- What are the main indicators that affect the maturity of a mortgage?
- What are the other criteria to take into account to calculate the maturity of your mortgage?
- How to optimize the maturity of your mortgage?
The term of your mortgage is the end date of your repayment. Your mortgage can last from 5 to 35 years in general.
What are the main indicators that affect the maturity of a mortgage?
Your age: The younger you are when you sign your loan, the longer you can borrow. If you want to subscribe to a mortgage when you are in the middle or end of career, the ideal is to count on a short term, thanks to a personal contribution to finance your project.
Your repayment capacity: a high repayment capacity allows you to repay large monthly payments, and benefit from a reduced repayment period. Your monthly payments should not exceed 33% of your income.

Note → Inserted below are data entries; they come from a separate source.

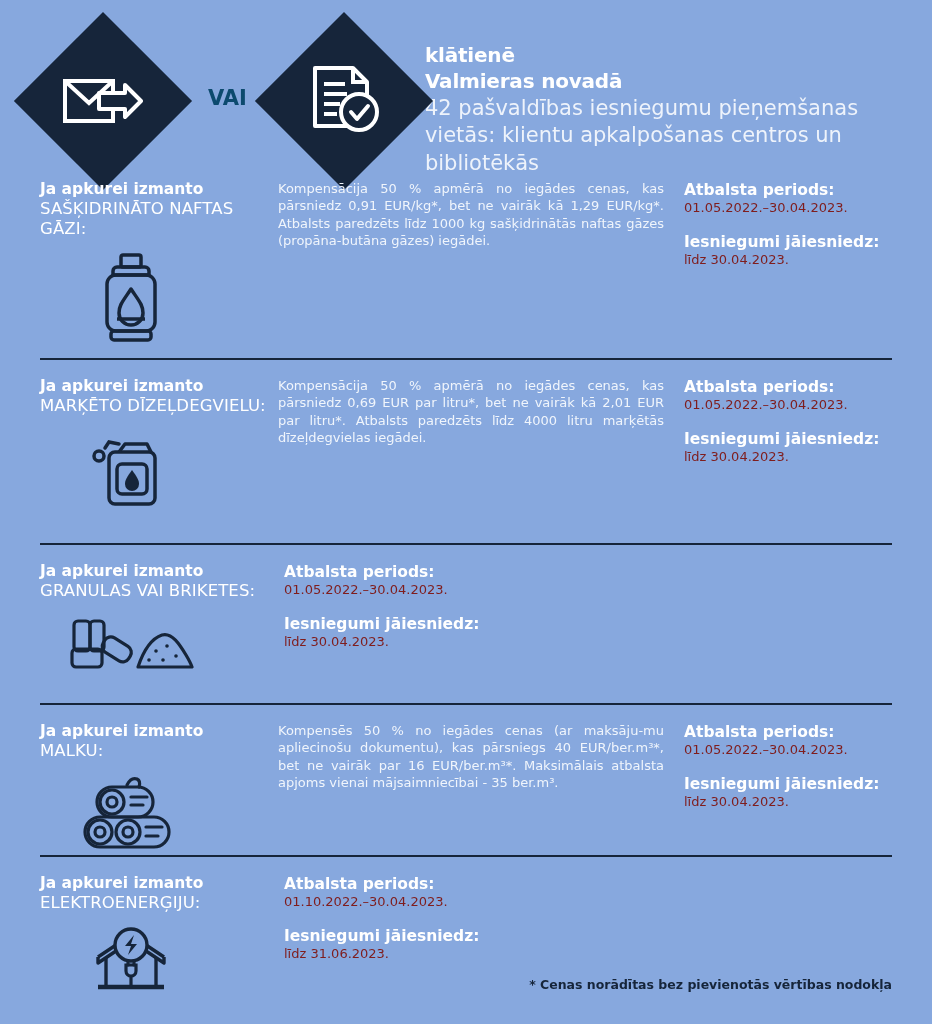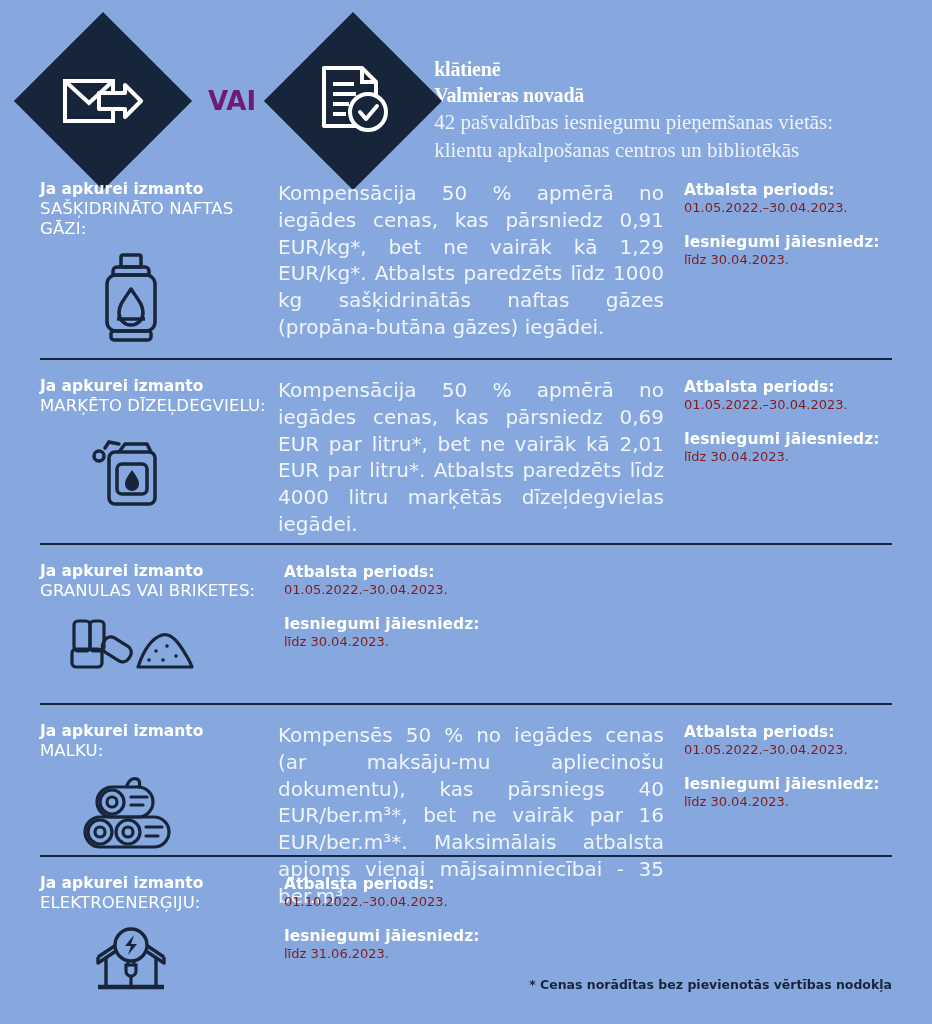"klātienē" .hdr-right { align-items: flex-end -> flex-start; font-family: Liberation Serif, serif -> none }
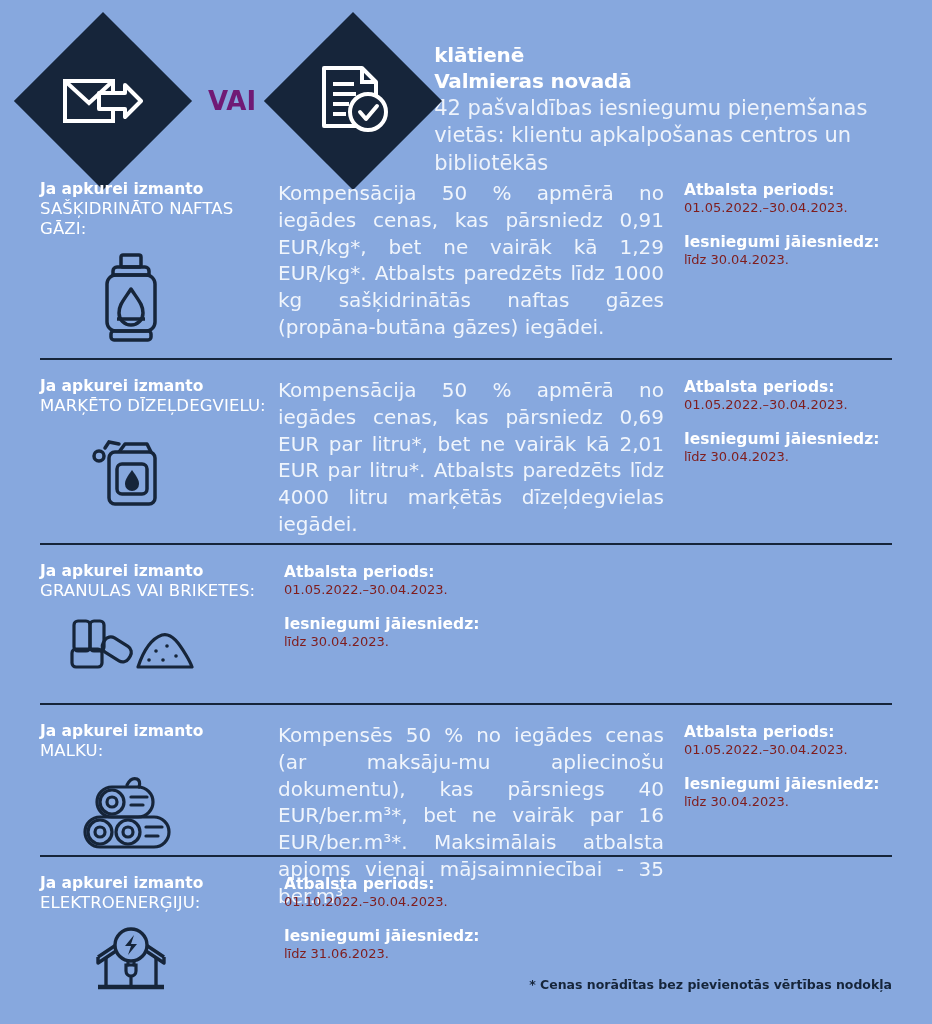"VAI" .vai { color: #701a75 -> #0c4a6e; font-size: 26px -> 21px }
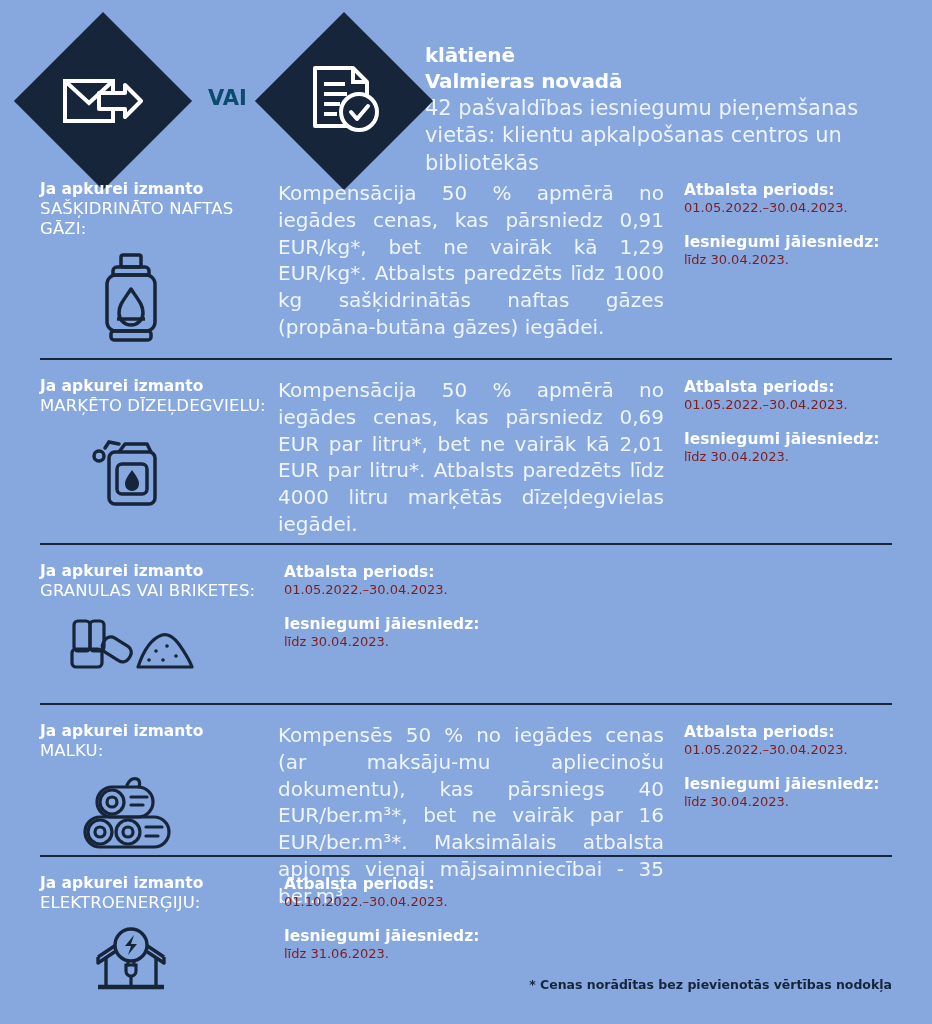"Kompensācija 50 % apmērā no" .col-body { font-size: 20px -> 13px }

What are the other criteria to take into account to calculate the maturity of your mortgage?
The interest rate: The longer your mortgage is, the more interest you pay. For example, a 35-year loan costs you more in the long run than a 20-year loan.
Financial securityIf you opt for a loan over a long period, the risk of accidents in life are higher than for a loan of ten years. This could affect the amount of your insurance and guarantees.
Your future projectsIf you want to resell your home after a few years to use the amount of the transaction as a contribution to a larger loan, avoid taking out a 30-year loan. In fact, you repay mainly interest in the first 10 years for a loan of this duration.
How to optimize the maturity of your mortgage?
You constitute a contribution therefore allows you to borrow on shorter duration. You can save to perform one or more early repayments and choose to bring the maturity of your mortgage closer. If mortgage rates have fallen significantly since signing your contract, you can try a credit redemption so that the maturity of the loan is shorter.